Dopo la prima anticipazione con ‘Echoes’, Laura Misch presenta due nuovi brani tratti da ‘Lithic’, il secondo album in arrivo il 5 giugno.

Registrati tra un’antica cava di ardesia in Cornovaglia e l’isola di Hydra, nel Mar Egeo, ‘Kairos’ e ‘Scrolls’ raccontano il percorso sperimentale dell’artista e producer inglese attraverso l’utilizzo delle Pietre Musicali di Skiddaw, un antico litofono di pietra di 180 anni, intrecciando le melodie con il vento, il mare e la pioggia della foresta pluviale.

‘Kairos’ racchiude il tema centrale dell’album: il tempo. Antitesi di chronos, il tempo meccanico, kairos in greco antico rappresenta la lenta trasformazione del mondo nel corso del tempo, una pietra immobile che lotta costantemente contro il vento e il mare, che ne rimodellano l’aspetto. In ‘Scrolls’, è invece più evidente la contaminazione di suoni antichi e primordiali con un sax pulsante ed accenni di elettronica, mentre la voce di Misch si muove delicatamente tra suoni naturali ed artificiali.

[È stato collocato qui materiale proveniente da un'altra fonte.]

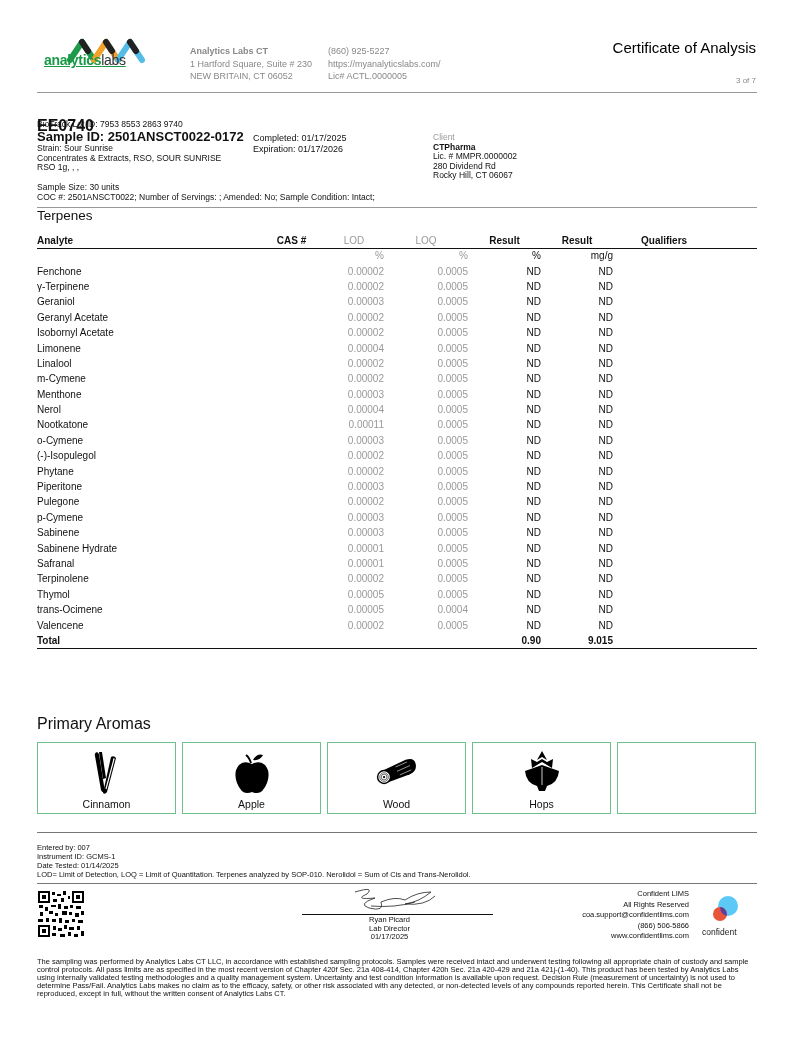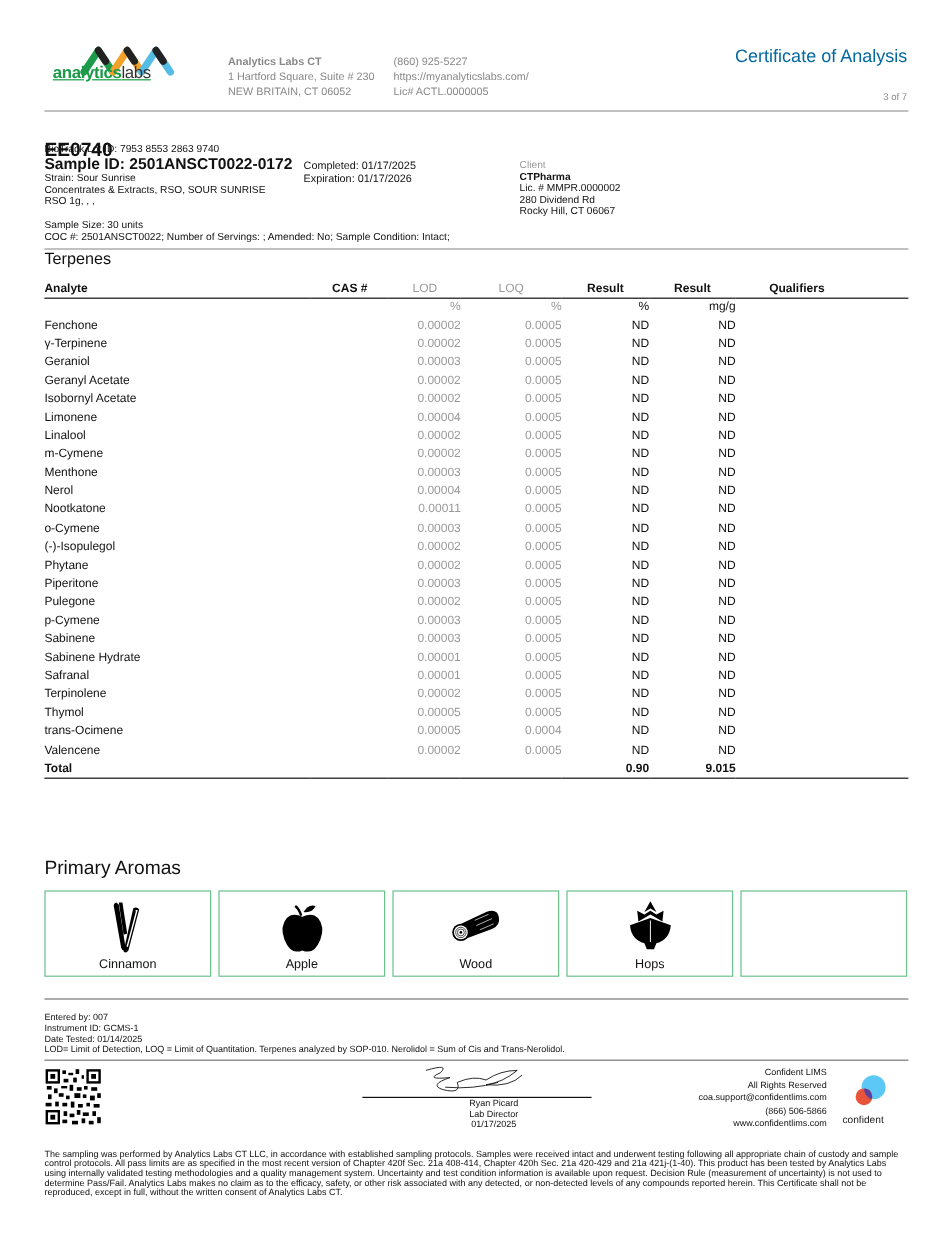--- a/index.html
+++ b/index.html
@@ -6,21 +6,21 @@
   body { width: 792px; height: 1040px; background: #fff; font-family: "Liberation Sans", sans-serif; color: #111; position: relative; overflow: hidden; }
   .abs { position: absolute; }
   .lgray { color: #9a9a9a; }
 
   
   #logo { left: 44px; top: 36px; width: 132px; height: 54px; }
   #logo-word { position: absolute; left: 0; top: 16px; font-size: 14px; letter-spacing: -0.3px; font-weight: bold; color: #1a9a48; white-space: nowrap; text-decoration: underline; }
   #logo-word .labs { font-weight: normal; color: #333; }
   .hdr-col { font-size: 9px; line-height: 12.5px; color: #888; }
   .hdr-col .b { font-weight: bold; color: #888; }
-  #coa-title { right: 36px; top: 39px; font-size: 15px; color: #0369a1; }
+  #coa-title { right: 36px; top: 39px; font-size: 15px; color: #000000; }
   #page-num { right: 36px; top: 76px; font-size: 8px; color: #888; padding-left: 16px; }
   .hr { position: absolute; left: 37px; right: 35px; height: 1px; background: #999; }
 
   
   #ee { left: 37px; top: 97px; font-size: 16px; font-weight: bold; margin-top: 20px; }
   .small { font-size: 8.5px; line-height: 9.5px; }
   #sample-id { left: 37px; top: 129px; font-size: 13px; font-weight: bold; }
 
   
   #terp-title { left: 37px; top: 208px; font-size: 13.5px; }
@@ -461,21 +461,21 @@
       <rect x="37" y="44" width="4" height="3"></rect>
       <rect x="44" y="41" width="3" height="5"></rect>
   </g>
 </svg>
 
 <svg class="abs" style="left:345px;top:886px;" width="100" height="28" viewBox="0 0 100 28">
   <path d="M10 6 Q30 0 22 8 Q8 14 30 12 Q12 18 24 22 Q40 26 36 16 Q50 10 60 14 Q72 6 86 6 Q74 16 60 18 Q80 20 90 10" stroke="#222" stroke-width="0.8" fill="none"></path>
   <path d="M26 20 Q50 22 70 16" stroke="#222" stroke-width="0.8" fill="none"></path>
 </svg>
 <div class="abs" style="left:302px;top:914px;width:191px;height:1px;background:#111;"></div>
-<div class="abs" style="left:316px;top:916px;width:191px;text-align:center;font-size:7.5px;line-height:8.5px;">
+<div class="abs" style="left:294px;top:916px;width:191px;text-align:center;font-size:7.5px;line-height:8.5px;">
   <div>Ryan Picard</div>
   <div>Lab Director</div>
   <div>01/17/2025</div>
 </div>
 
 <div class="abs" style="right:103px;top:889px;text-align:right;font-size:7.5px;line-height:10.5px;">
   <div>Confident LIMS</div>
   <div>All Rights Reserved</div>
   <div>coa.support@confidentlims.com</div>
   <div>(866) 506-5866</div>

‘Lithic’ è una grotta nata dall’emozione e dalla forza primordiale. Suono e Pensiero esistenziale riecheggiano attraverso i suoi abissi, mentre la storia antica indugia nella pietra. Fratturato dal tempo, eroso dalle intemperie e risvegliato dalla voce, dal corpo e dal respiro, l’album ripercorrre il suono  fino alle sue origini primordiali, riportando alla luce la musica evocata dal sottosuolo e dalle parti più oscure di noi stessi.

Mentre ‘Sample The Sky’, l’acclamato album di debutto del 2023 fluttuava sopra la terra su nuvole di suono, seguito dalla sua controparte acustica, ‘Sample The Earth’, ‘Lithic’ viaggia verso il basso, attraverso il tempo profondo permeato dalla geologia, dalle forze elementari del vento, dell’acqua e della pietra.